Structured diff data
BEGIN
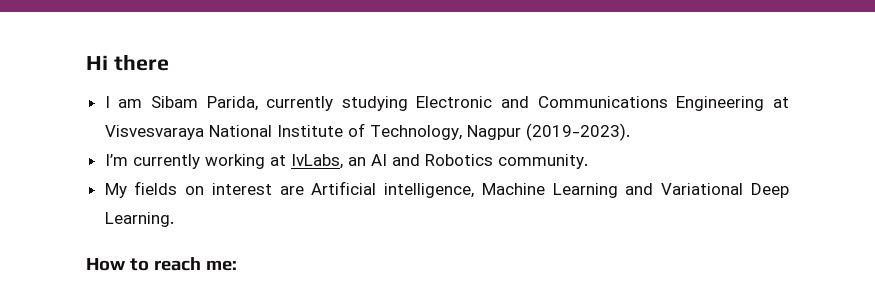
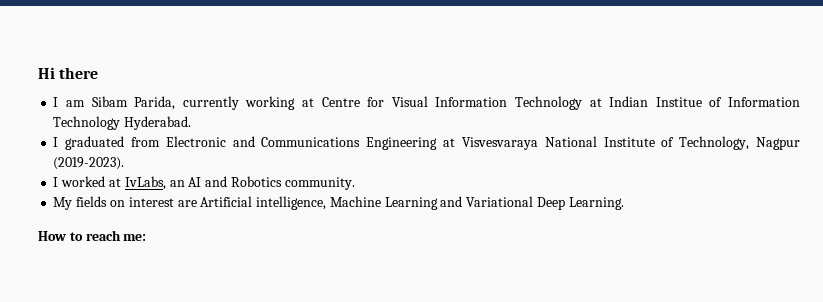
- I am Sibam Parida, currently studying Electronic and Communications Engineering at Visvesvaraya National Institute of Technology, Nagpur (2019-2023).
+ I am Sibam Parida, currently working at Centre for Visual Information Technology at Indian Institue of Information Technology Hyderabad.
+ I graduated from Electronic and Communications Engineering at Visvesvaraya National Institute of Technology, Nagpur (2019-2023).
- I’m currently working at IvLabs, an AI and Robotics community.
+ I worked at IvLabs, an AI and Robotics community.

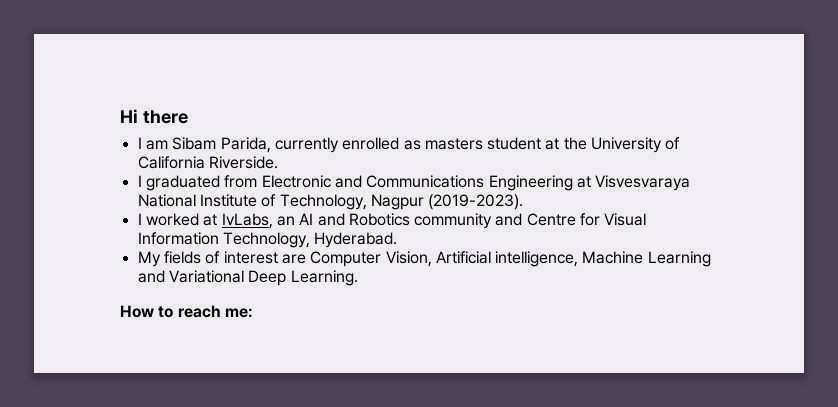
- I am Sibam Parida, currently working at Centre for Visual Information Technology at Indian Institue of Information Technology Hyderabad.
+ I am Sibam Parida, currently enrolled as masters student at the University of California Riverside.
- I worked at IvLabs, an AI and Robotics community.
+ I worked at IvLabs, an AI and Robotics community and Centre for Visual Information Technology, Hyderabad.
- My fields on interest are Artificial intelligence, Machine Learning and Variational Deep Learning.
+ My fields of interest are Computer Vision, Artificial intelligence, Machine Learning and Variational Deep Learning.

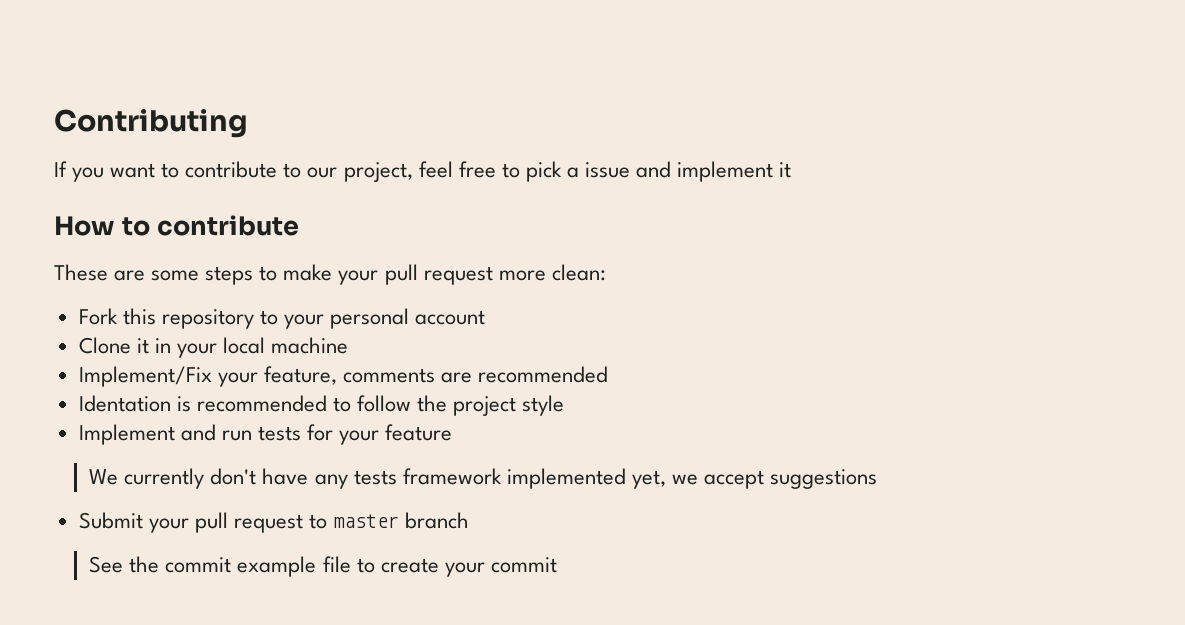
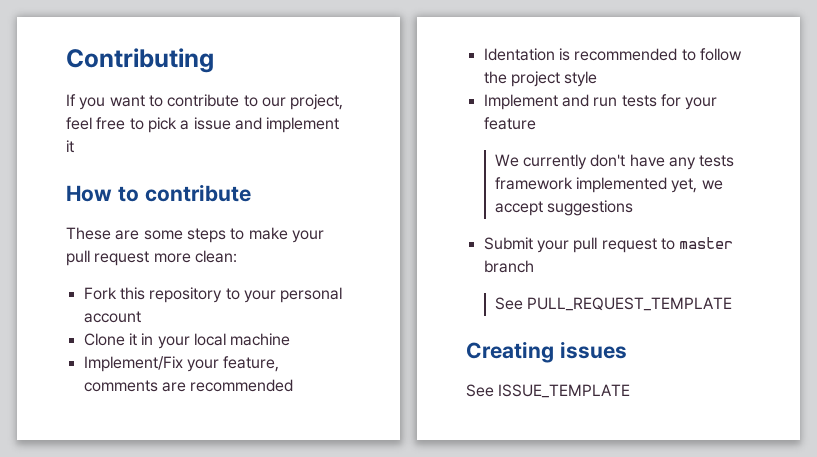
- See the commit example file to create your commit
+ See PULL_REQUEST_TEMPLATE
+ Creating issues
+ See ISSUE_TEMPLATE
END
Task description
Take the line that holds "- My fields" as the start and the last line of the data as the end. Copy only those lines exactly, both ends included, except the pictures.

Task answer
- My fields on interest are Artificial intelligence, Machine Learning and Variational Deep Learning.
+ My fields of interest are Computer Vision, Artificial intelligence, Machine Learning and Variational Deep Learning.

- See the commit example file to create your commit
+ See PULL_REQUEST_TEMPLATE
+ Creating issues
+ See ISSUE_TEMPLATE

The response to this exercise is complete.